In the cloud, either you are spending too much money on too much CPU, or your system is constrained by CPU at peak times. You can have as much performance as you are willing to pay for.
This presentation (from the UKOUG 2024 conference) is the story of how one PeopleSoft customer improved performance and reduced cloud subscription costs, by clearly stating their performance goals, and creating a matching resource manager plan.
Effective use of machine resources has always been a challenge for PeopleSoft systems. As systems move to the cloud that is in ever sharper focus. In the cloud, you mostly pay for CPU. You can generally have as much performance as you are willing to pay for, but every architectural decision you make has an immediate cost consequence. That drives out different behaviours.
In the cloud, you rent hardware as an operational expense, rather than purchasing it as a capital expense. If you are not short of CPU, you are probably spending too much.

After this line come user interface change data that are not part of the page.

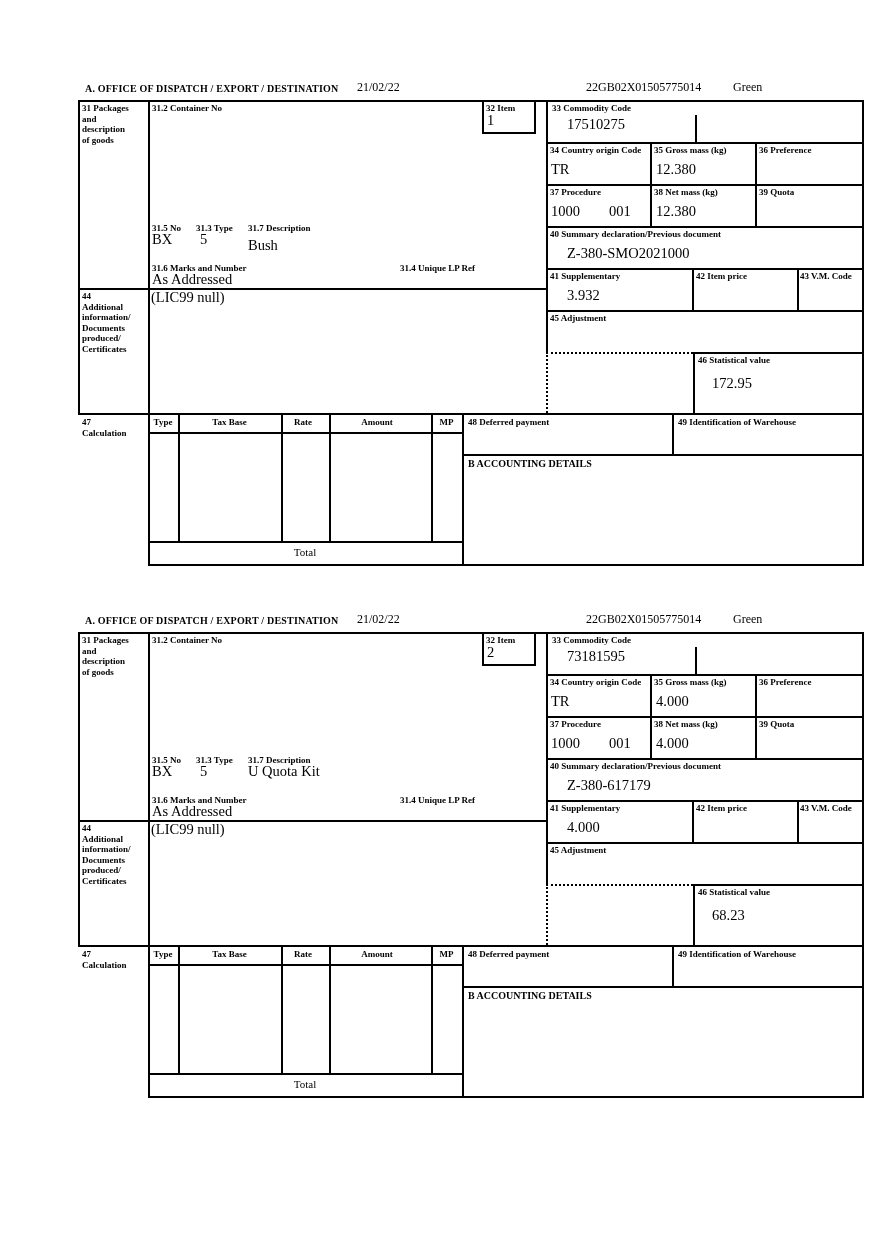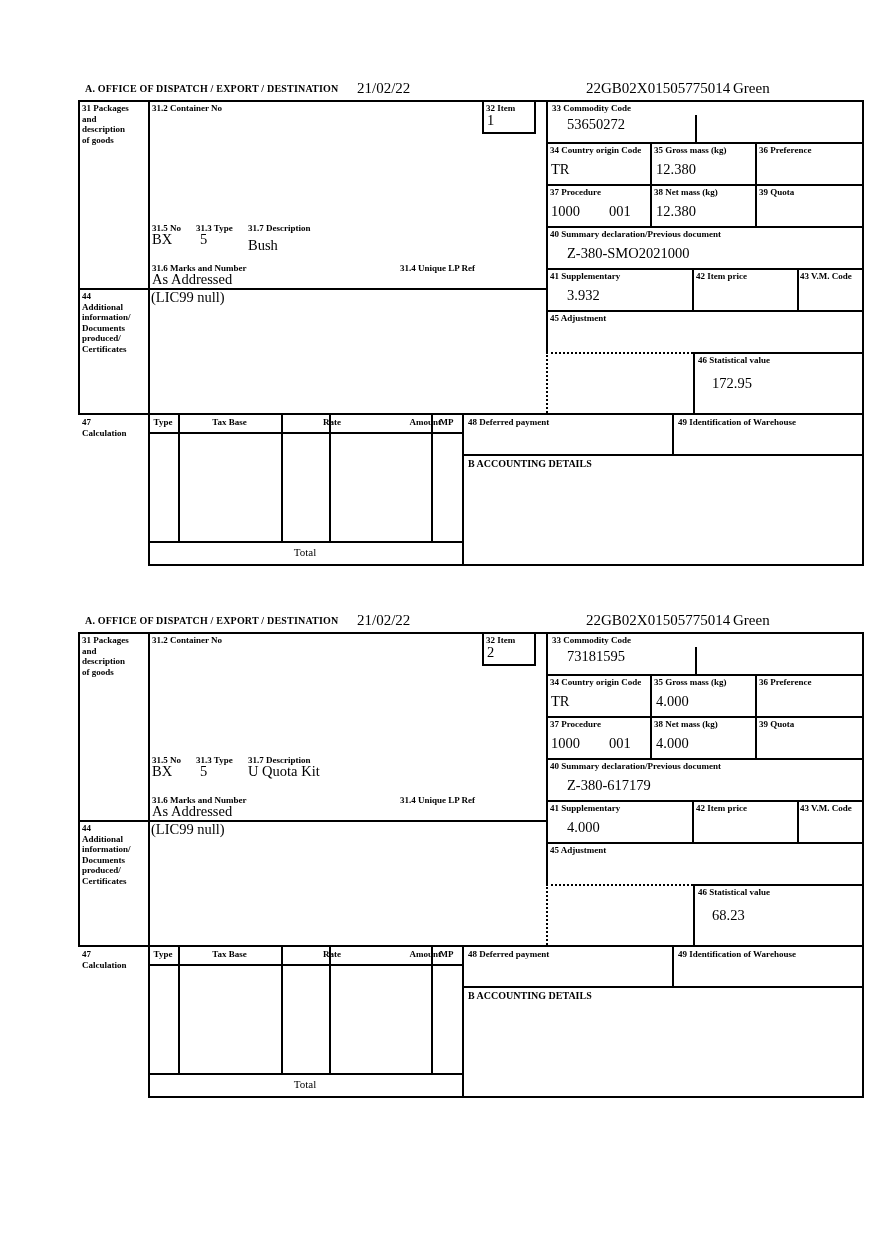"21/02/22" .hdr-val { font-size: 15px -> 12px }
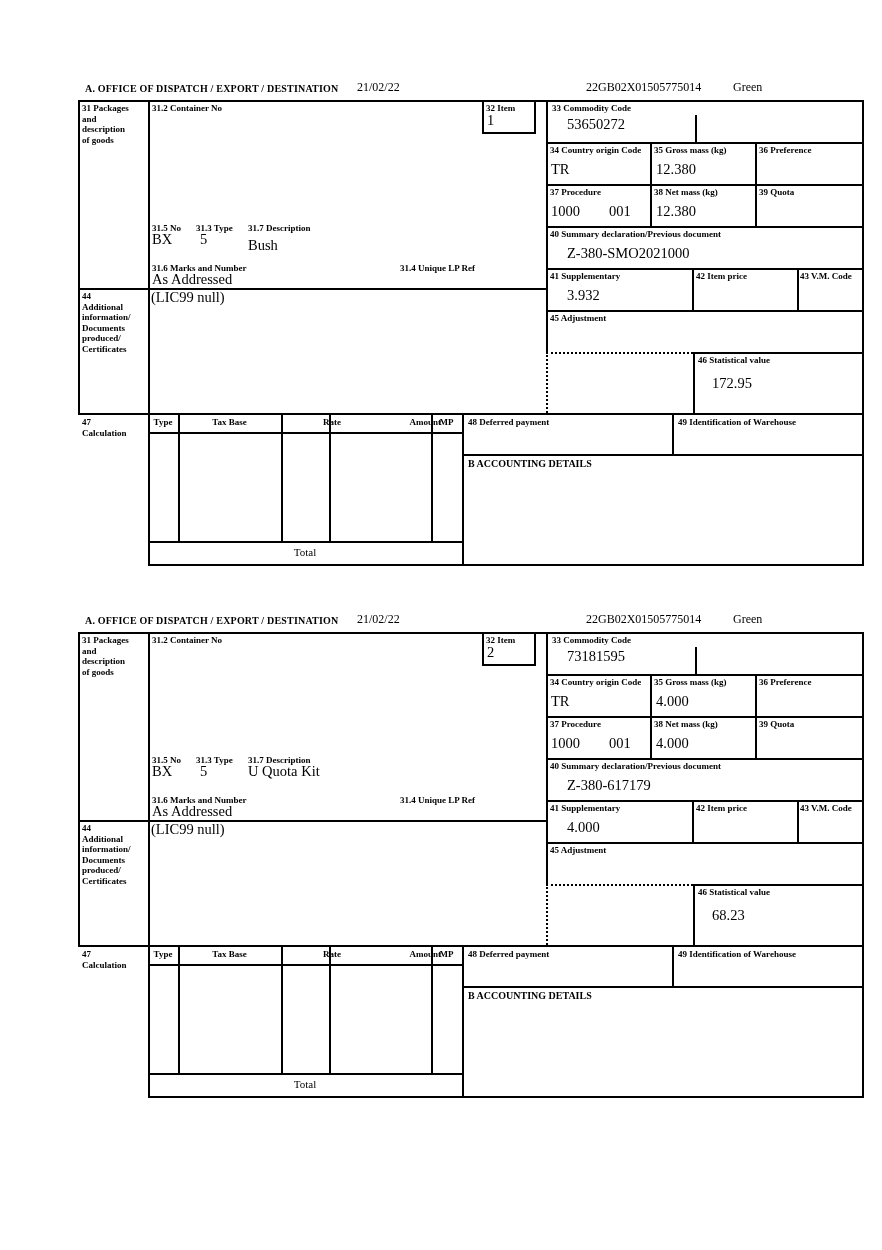"53650272" span.t { text: 53650272 -> 17510275 }
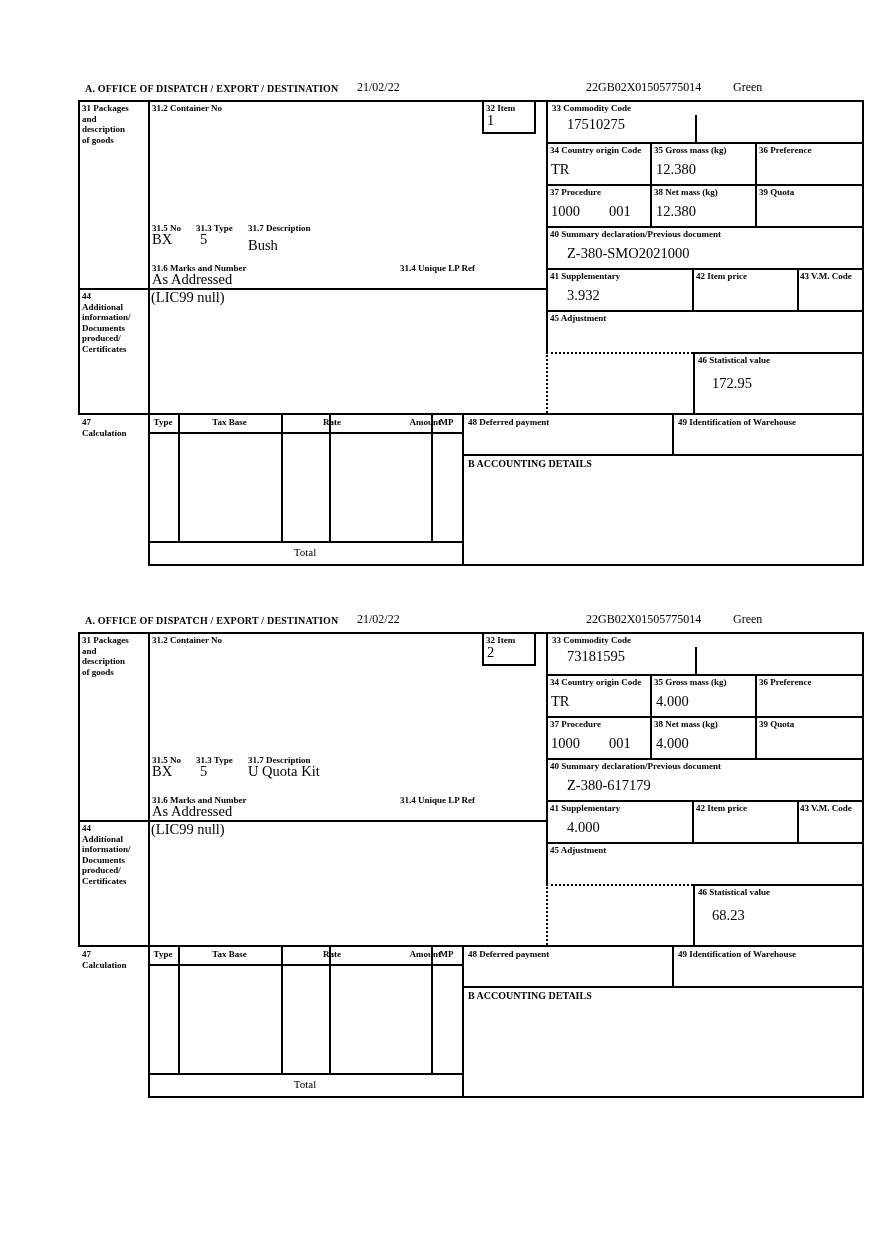"Rate" .rgt { padding-left: 16px -> none; text-align: right -> center }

If you are short of CPU, then you need to the Oracle database's Resource Manager to manage what happens.
This presentation looks at how that played out at one PeopleSoft customer, who moved their GL reporting batch on Financials onto Exadata Cloud-at-Customer. The single most important thing they did was to clearly state their goals. That set the ground rules for sizing and configuring both their database and their application, implementing various database features, including defining a resource manager plan, as well as using partitioning, materialized views, compression, and in-memory.
They have continued to improve performance and save money on their cloud costs. They were recently able to switch off another CPU.
The session also describes a generic resource plan that can be used as a starting point for any PeopleSoft system to which individual requirements can be added.
- PeopleSoft DBA Blog: PSFT_PLAN: A Sample Oracle Database Resource Manager Plan for PeopleSoft
- GitHub: psft_resource_plan_simple.sql
Finally, there are some ideas for prioritising Tuxedo server processes on Linux.